More subtle—but perhaps more important—is the physician’s growing reluctance to urge the course that he or she believes is preferable for this patient. Despite protestations that they know what is best for themselves, patients do make wrong choices. For the physician to suggest otherwise is to fail to respect the trust he has promised. Refusing to “bias” the patient’s choice by revealing one’s own choices—and perhaps persuading the patient to change his mind is not a true violation of autonomy. Rather, not to do so violates the principles of beneficence and trust. Beneficence does not equal “paternalism,” which relies on deception, treating the patient as a child, or coercing a choice and is itself maleficent. To cooperate in a wrong choice is complicity with what is wrong, and leaving the patient to decide difficult issues about which the physician himself may be uncertain is complicity in harm. Rather, what the patient needs is a physician who protects the moral right of patients to reject any or all treatment after the options have been frankly disclosed, and who will not use deception or ill-placed emphases to change the patient’s mind.
Overriding Physician Integrity
The desire for autonomy and unhindered freedom of choice has led to law and policy that override the physician’s objections to certain procedures, including abortion, assisted suicide, euthanasia, some methods of assisted reproduction, and embryonic stem cell research and therapy. This is not the place to argue the ethical issues of these practices. However, refusing to participate in them is essential to the moral and professional integrity of many physicians. Manipulating law and policy to make providing them mandatory by threatening loss of license or specialty certification is an assault on the very person of the objecting physician.

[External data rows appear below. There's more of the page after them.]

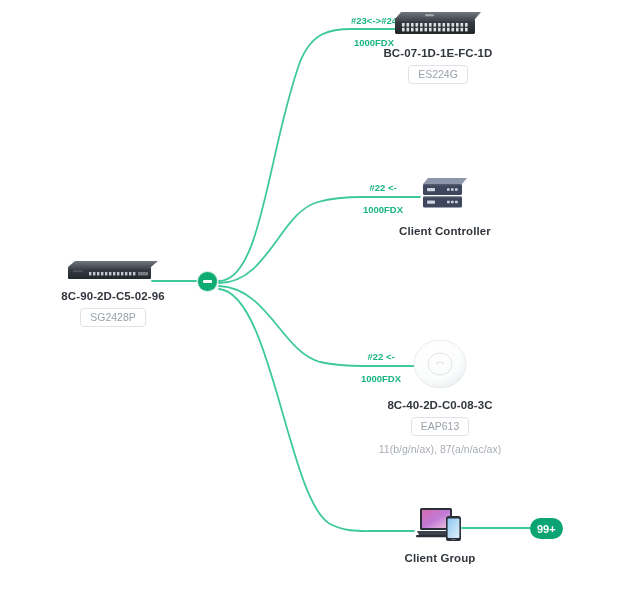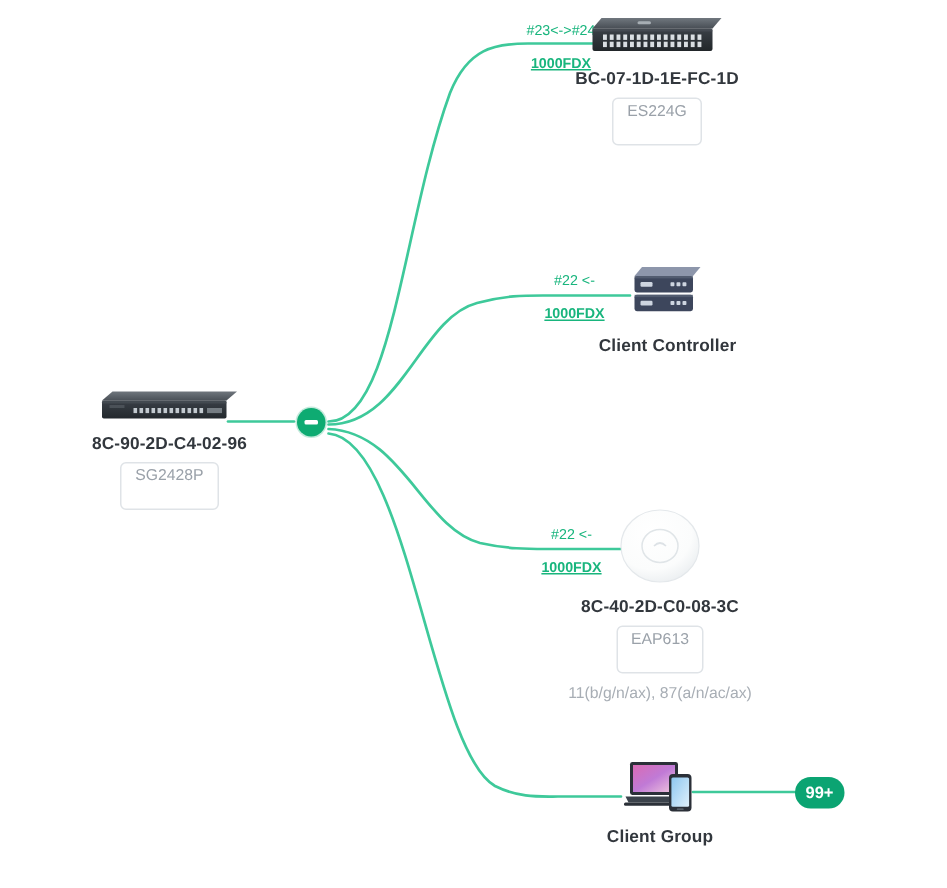"#23<->#24" .edge-port { font-weight: normal -> bold }
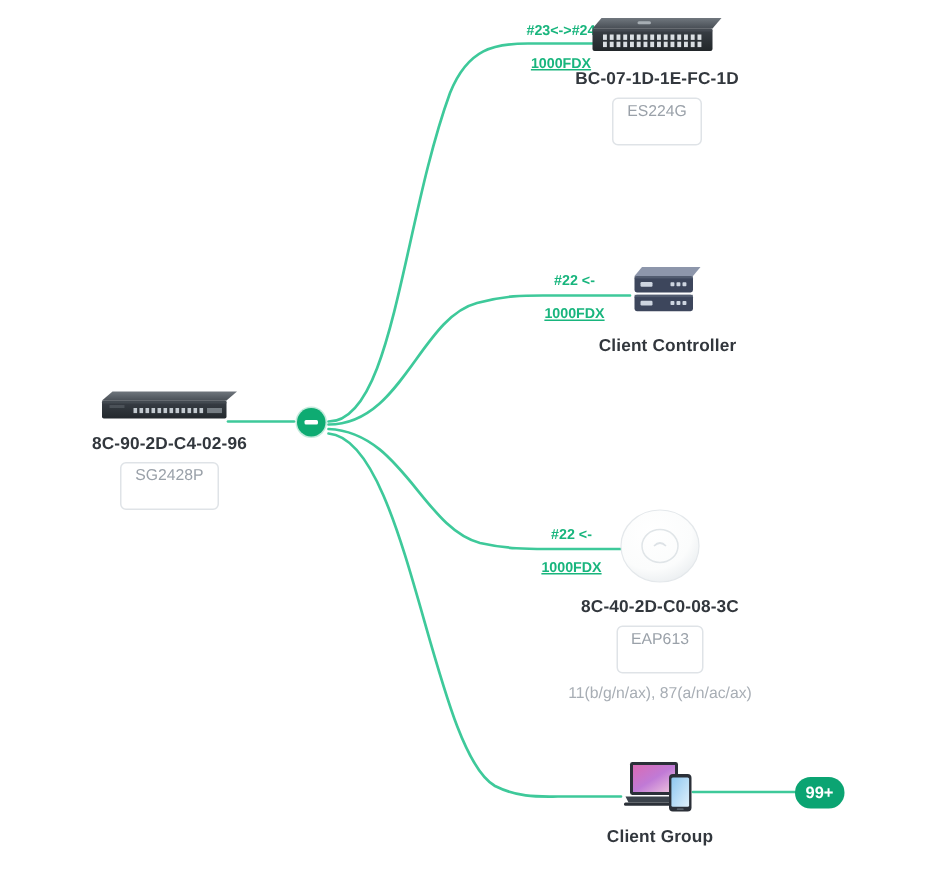"1000FDX" .edge-speed { text-decoration: underline -> none }
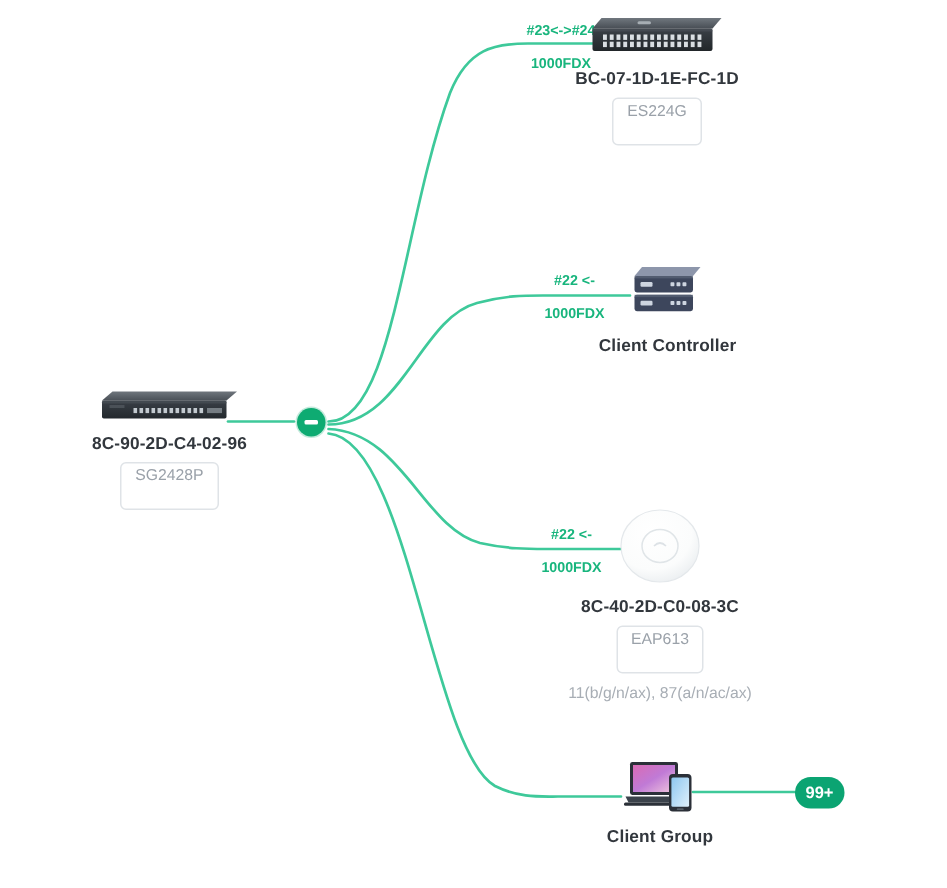"ES224G" .node-model { padding: 2px 9px 16px -> 2px 9px 3px }
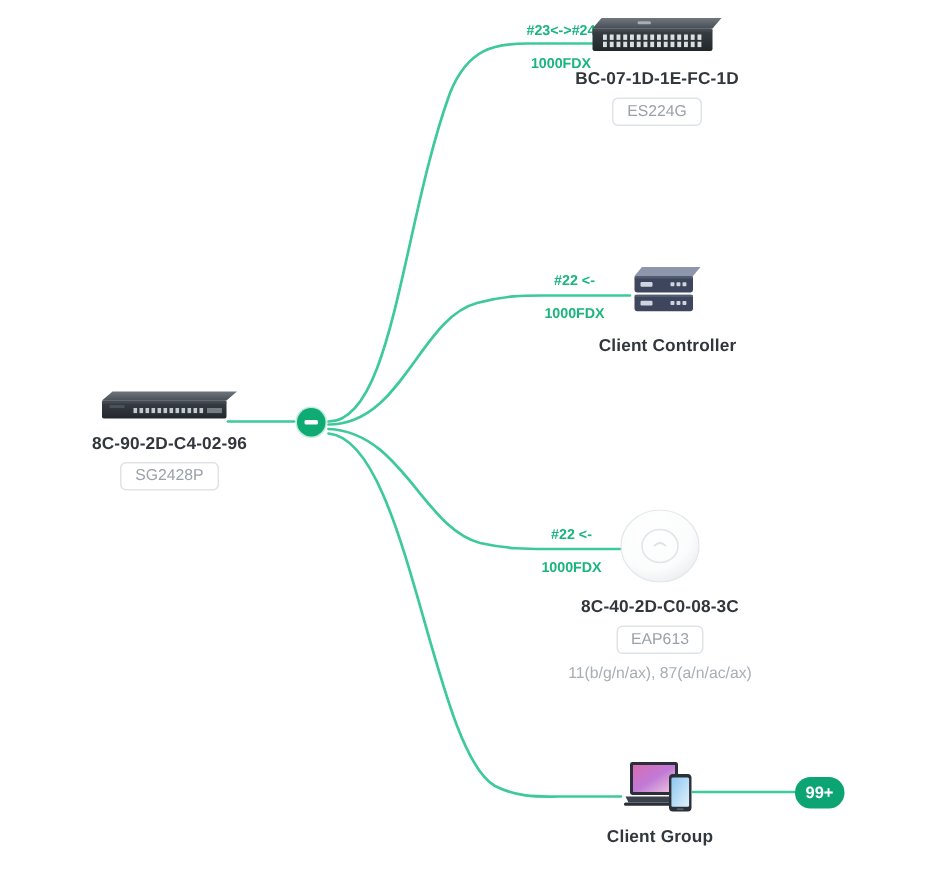"8C-90-2D-C4-02-96" div.node-name { text: 8C-90-2D-C4-02-96 -> 8C-90-2D-C5-02-96 }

The trajectory of efforts to compel health professionals to provide care they find objectionable is toward relaxation or abolition of conscientious objection privileges. At this writing, there are organized attempts in the courts to block a new federal regulation that protects health workers who refuse to provide objectionable care. The ultimate goal seems to be to eliminate legal protections of conscientious objection entirely.
Policy Implications
As we approach another round of health care reform, the medical profession and the public must together find the balance that preserves both patient autonomy and physician integrity, for the benefit of both patients and physicians. Given how essential trust is in medical and health care encounters, we cannot trust physicians who shun responsibility, and we do not want patients abandoned in the midst of critical health and medical care decisions. For a morally viable relationship in a democratic society, both autonomy and integrity must be sacrosanct.
Edmund D. Pellegrino, MD, MACP, is professor emeritus of medicine and medical ethics at the Center for Clinical Bioethics at Georgetown University Medical Center. He also serves as chairman of the President’s Council on Bioethics.